Dicen que entender el recibo de la luz es como descubrir el sentido último de la vida, la esencia de la antimateria o entender el universo. O sea, imposible. Pero igual es más fácil que comprender qué puñetas estamos haciendo con la producción de energía en Canarias.

Aquí no le damos importancia a la luz hasta que se nos joden los langostinos. Somos muy de soltar la mala leche con patadas a la pared para partirnos los carcañales. Pero no las vemos venir a largo plazo. Como la que se nos está preparando ahora.

Los ciudadanos españoles deben unos 30.000 millones de euros a las productoras de energía. Es lo que se ha pagado de menos por la luz. Sólo el año pasado unos 3.200 millones. El Ministerio de Industria se ha metido a ordenar el sector como un elefante en una cacharrería. Soria tiene razón, pero sólo la razón.

En vez de un libre mercado tenemos un zoco público donde todo está pervertido por las guerras de poder y los lobbies de las grandes eléctricas. Se quiere cambiar todo, menos eso.

En medio de ese follón, en Canarias pasan cosas muy raras. Endesa ha dejado de invertir porque el Ministerio de Industria no hace más que darle patadas en los megavatios. Hoy les quitan una presa para dársela a Red Eléctrica (no sólo expropian en Argentina) y mañana les impiden poner más molinos de viento.

Red Eléctrica, que no invierte en mejorar las redes de transporte, no va a poner un duro para poner en marcha nuevos sistemas de producción. No hay previsión de que se vayan a crear nuevos parques eólicos y fotovoltáicos.
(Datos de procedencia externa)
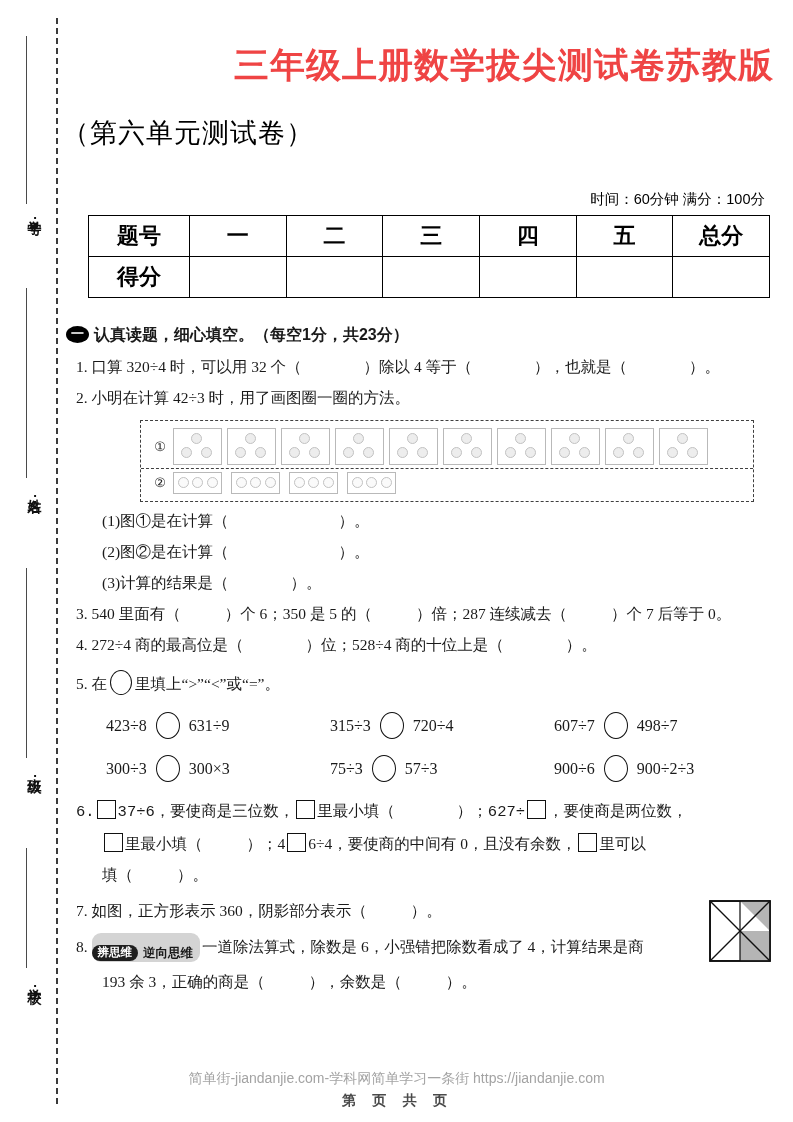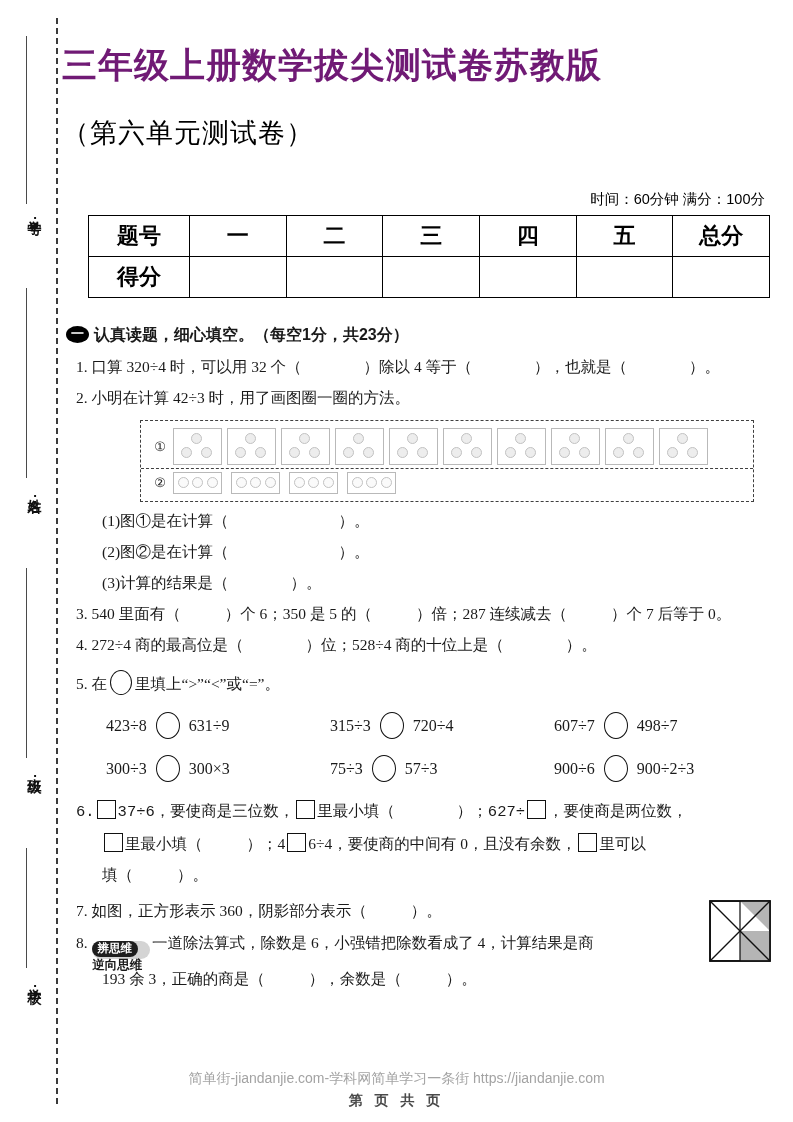--- a/index.html
+++ b/index.html
@@ -58,12 +58,12 @@
     left: 62px;
     top: 42px;
     width: 712px;
-    text-align: left;
+    text-align: right;
     font-family: "Liberation Sans", "DejaVu Sans", sans-serif;
     font-weight: bold;
     font-size: 35px;
     letter-spacing: 1px;
-    color: #701a75;
+    color: #ef4444;
   }
   .title-sub {
     position: absolute;

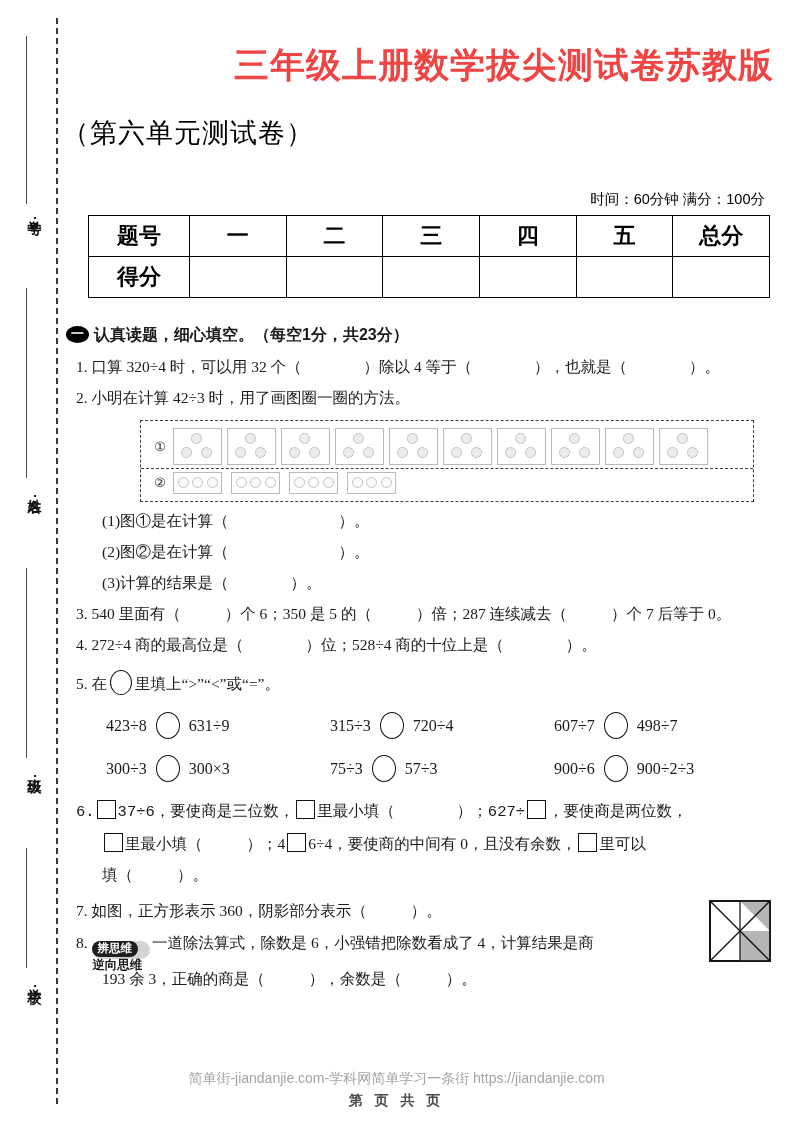--- a/index.html
+++ b/index.html
@@ -260,10 +260,9 @@
     vertical-align: -4px;
     background: #d4d4d4;
     border-radius: 9px;
-    padding: 0 7px 0 0;
+    padding: 11px 7px 0 0;
     margin-right: 2px;
     height: 18px;
-    flex-direction: column;
   }
   .badge .pill {
     background: #1e1e1e;

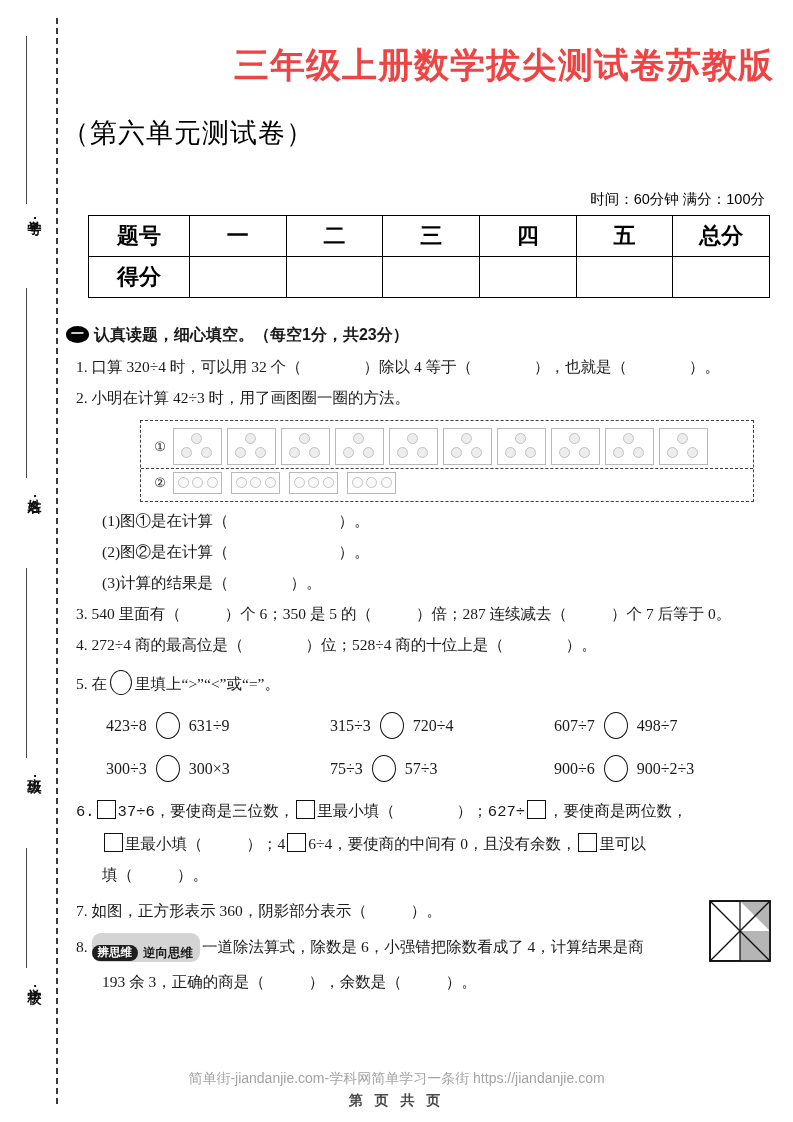--- a/index.html
+++ b/index.html
@@ -297,7 +297,7 @@
     left: 0; right: 0;
     top: 1092px;
     text-align: center;
-    font-family: Liberation Sans, sans-serif;
+    font-family: Liberation Mono, monospace;
     font-weight: bold;
     font-size: 14px;
     letter-spacing: 4px;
El día en que seamos caces de salir de esta crisis económica, a pesar del esfuerzo de Montoro en que no lo hagamos, comenzará a aumentar la demanda eléctrica. Y en ese momento nos daremos cuenta de que -maldita sea- no tenemos capacidad para producir la energía necesaria. Entonces se nos descongelarán los langostinos y la emprenderemos a patadas con la pared.

Lo que hagamos hoy será nuestro presente el día de mañana. Nos pasamos la vida haciendo planes que luego nos pasamos por el refajo, como el Plan Energético de Canarias que nadie ha cumplido. Dentro de algunos años estaremos como en el tango, a media luz. Será otro crepúsculo interior de esta tierra crepuscular.